Die Ständige Impfkommission wird umgebaut. Das Gremium, das die Impfempfehlungen für Erwachsene und Kinder in Deutschland ausarbeitet, wird von Februar 2024 an turnusmäßig neu berufen werden - allerdings soll es dabei nach den Plänen von Bundesgesundheitsminister Karl Lauterbach (SPD) eine empfindliche Änderung geben: Mitglieder sollen statt bisher unbegrenzt nur noch drei Amtsperioden tätig sein dürfen, also maximal neun Jahre. Das bedeutet für zwölf der 17 Mitglieder ein Ende ihrer Stiko-Arbeit im Februar 2024. Das gilt auch für den derzeit amtierenden Vorsitzenden Thomas Mertens.
Der Virologe aber gibt im Gespräch mit der SZ an, "grundentspannt" zu sein: "Ich freue mich darauf, ab Februar mehr Zeit für andere Dinge zu haben." Er habe schon im September 2022 angekündigt, nicht mehr für eine weitere Amtsperiode zur Verfügung zu stehen, sagte Mertens. "Und das hatte nichts mit Unzufriedenheit oder Zwistigkeiten zu tun. Ich bin jetzt 73, nun sollen es mal andere machen."
"Wir hätten uns einen nicht so einen großen Schritt gewünscht"

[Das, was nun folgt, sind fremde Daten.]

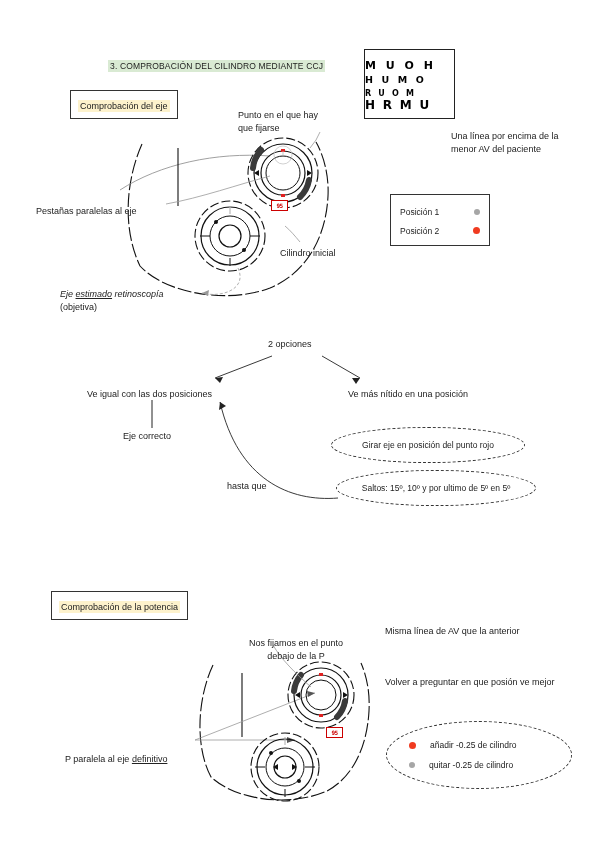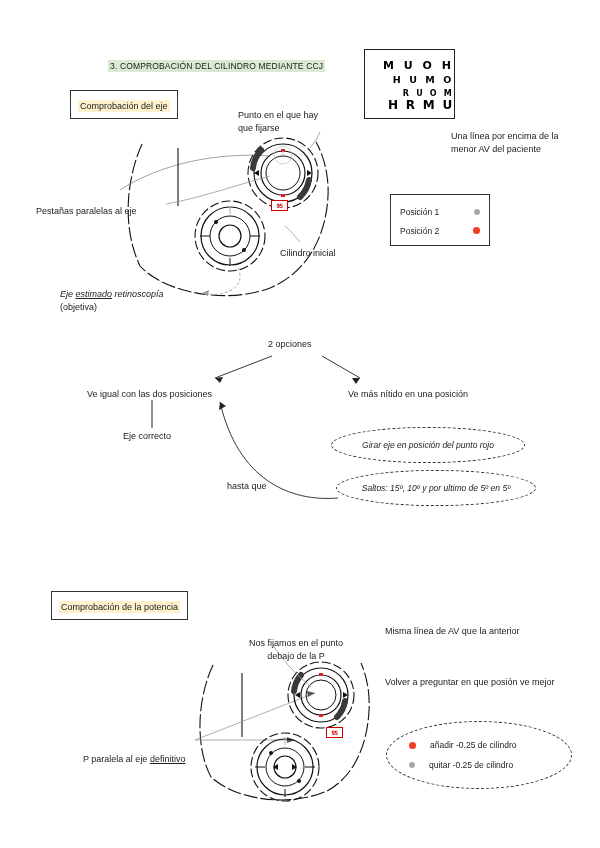--- a/index.html
+++ b/index.html
@@ -48,21 +48,21 @@
 
   
   .chart {
     border: 1px solid #222;
     background: #fff;
     width: 91px;
     height: 70px;
     box-sizing: border-box;
     display: flex;
     flex-direction: column;
-    align-items: flex-end;
+    align-items: flex-start;
     justify-content: center;
     padding: 3px 0;
   }
   .chart-row {
     font-family: "DejaVu Sans", sans-serif;
     font-weight: 700;
     color: #000;
     text-align: center;
     white-space: pre;
   }
@@ -97,21 +97,20 @@
     border: 1px dashed #333;
     border-radius: 50%;
     display: flex;
     align-items: center;
     justify-content: center;
     font-size: 8.5px;
     color: #222;
     background: transparent;
     box-sizing: border-box;
     text-align: center;
-    font-style: italic;
   }
   .ellipse-legend {
     border: 1px dashed #333;
     border-radius: 50%;
     box-sizing: border-box;
     display: flex;
     flex-direction: column;
     justify-content: center;
     padding-left: 22px;
   }
@@ -311,21 +310,21 @@
     </g>
 
     <path d="M 78 -10 C 86 4, 100 18, 116 32" fill="none" stroke="#999" stroke-width="0.8"></path>
   </svg>
 
   <div class="abs readout" style="left:326px; top:727px;">95</div>
 
   <div class="abs txt" style="left:221px; top:637px; width:150px; text-align:center;">Nos fijamos en el punto
 debajo de la P</div>
 
-  <div class="abs txt" style="left:83px; top:753px; width:190px;"><span>P paralela al eje </span><span class="u">definitivo</span></div>
+  <div class="abs txt" style="left:65px; top:753px; width:190px;"><span>P paralela al eje </span><span class="u">definitivo</span></div>
 
   <div class="abs txt" style="left:385px; top:625px; width:190px;">Misma línea de AV que la anterior</div>
 
   <div class="abs txt" style="left:385px; top:676px; width:200px;">Volver a preguntar en que posión ve mejor</div>
 
   <div class="abs ellipse-legend" style="left:386px; top:721px; width:186px; height:68px;">
     <div class="el-row">
       <span class="dot dot-red"></span>
       <span>añadir -0.25 de cilindro</span>
     </div>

Er habe die Gremienarbeit in der Pandemie geschätzt: "Das war eine sehr intensive und auch spannende Zeit", sagt Mertens. "Wenn ich mal wieder im Edeka angepöbelt wurde, dann habe ich mich manchmal gefragt, warum mache ich das hier eigentlich?" Es habe ihn bisweilen erschüttert, wie viel Unwissenheit, Dummheit und Bösartigkeit in dieser Zeit auf ihn eingeprasselt sei. Aber das seien immer nur Augenblicke gewesen, die schnell wieder verflogen.
Insgesamt zieht Mertens eine positive Bilanz der Stiko-Arbeit: Die Mitglieder der Kommission hätten in der gesamten Pandemie in exzellenter Weise zusammengearbeitet. "Es hat nie Reibereien gegeben außerhalb sachlicher Diskussion", sagte er. Und das, obwohl es immer wieder Kritik in der Öffentlichkeit gegeben habe.
Auch das Bundesgesundheitsministerium betont auf Anfrage. "Die Stiko hat insbesondere im Rahmen der Pandemie Höchstleistungen vollbracht. Sie arbeitet national und international auf hohem Niveau." Das Ministerium danke "insbesondere Prof. Mertens stellvertretend für die gesamte Stiko für die hervorragende Arbeit", teilte ein Sprecher mit. An den Grundprinzipien der Arbeit dieser Kommission werde sich nichts ändern, versicherte er. So bleibe die Stiko an das Robert-Koch-Institut angebunden, auch sollten die Mitglieder weiterhin ehrenamtlich tätig sein und unabhängig von politischer Einflussnahme agieren.
Mertens hält die Beschränkung der Amtszeit für grundsätzlich richtig: "Das machen viele internationale Impfkommissionen so, ich finde das okay." Andere Stiko-Mitglieder äußern sich kritisch zu den Plänen des Ministeriums. So sagt der Berliner Kinderarzt Martin Terhardt, die bisherige Stabilität in der Besetzung habe dazu beigetragen, dass die Stiko in der Pandemie so gut funktioniert und zusammengearbeitet habe. Mitglieder hätten ihre "Sorge, dass die Pläne der Qualität der Kommissions-Arbeit nicht zuträglich seien", bereits dem Ministerium mitgeteilt. Dass die Stiko neu organisiert werden soll, steht bereits länger im Raum. Die Stärke des Umbruchs hat manche Mitglieder aber offenbar überrascht. "Wir hätten uns im Interesse einer reibungslosen Fortsetzung dieser wichtigen und anspruchsvollen Arbeit einen besseren Übergang und nicht so einen großen Schritt gewünscht", sagt Terhardt.
Neben der Beschränkung der Amtszeit steht auch eine inhaltliche Neubesetzung im Raum. So sollen offenbar Experten für Kommunikation in die Stiko berufen werden und der Öffentliche Gesundheitsdienst vertreten sein. Dafür dürfte die Zahl der Kinderärzte deutlich sinken. Grundsätzlich sei es positiv, wenn breitere Expertise gehört werde, sagte dazu der noch amtierende Vorsitzende Mertens, aber es komme natürlich auf die Ausgestaltung an. Wer sein Nachfolger oder seine Nachfolgerin werde, wisse er nicht. Denn das Ministerium bestimmt nur über die Berufungen. Der oder die Vorsitzende wird in der konstituierenden Sitzung im Februar von den dann berufenen Mitgliedern gewählt.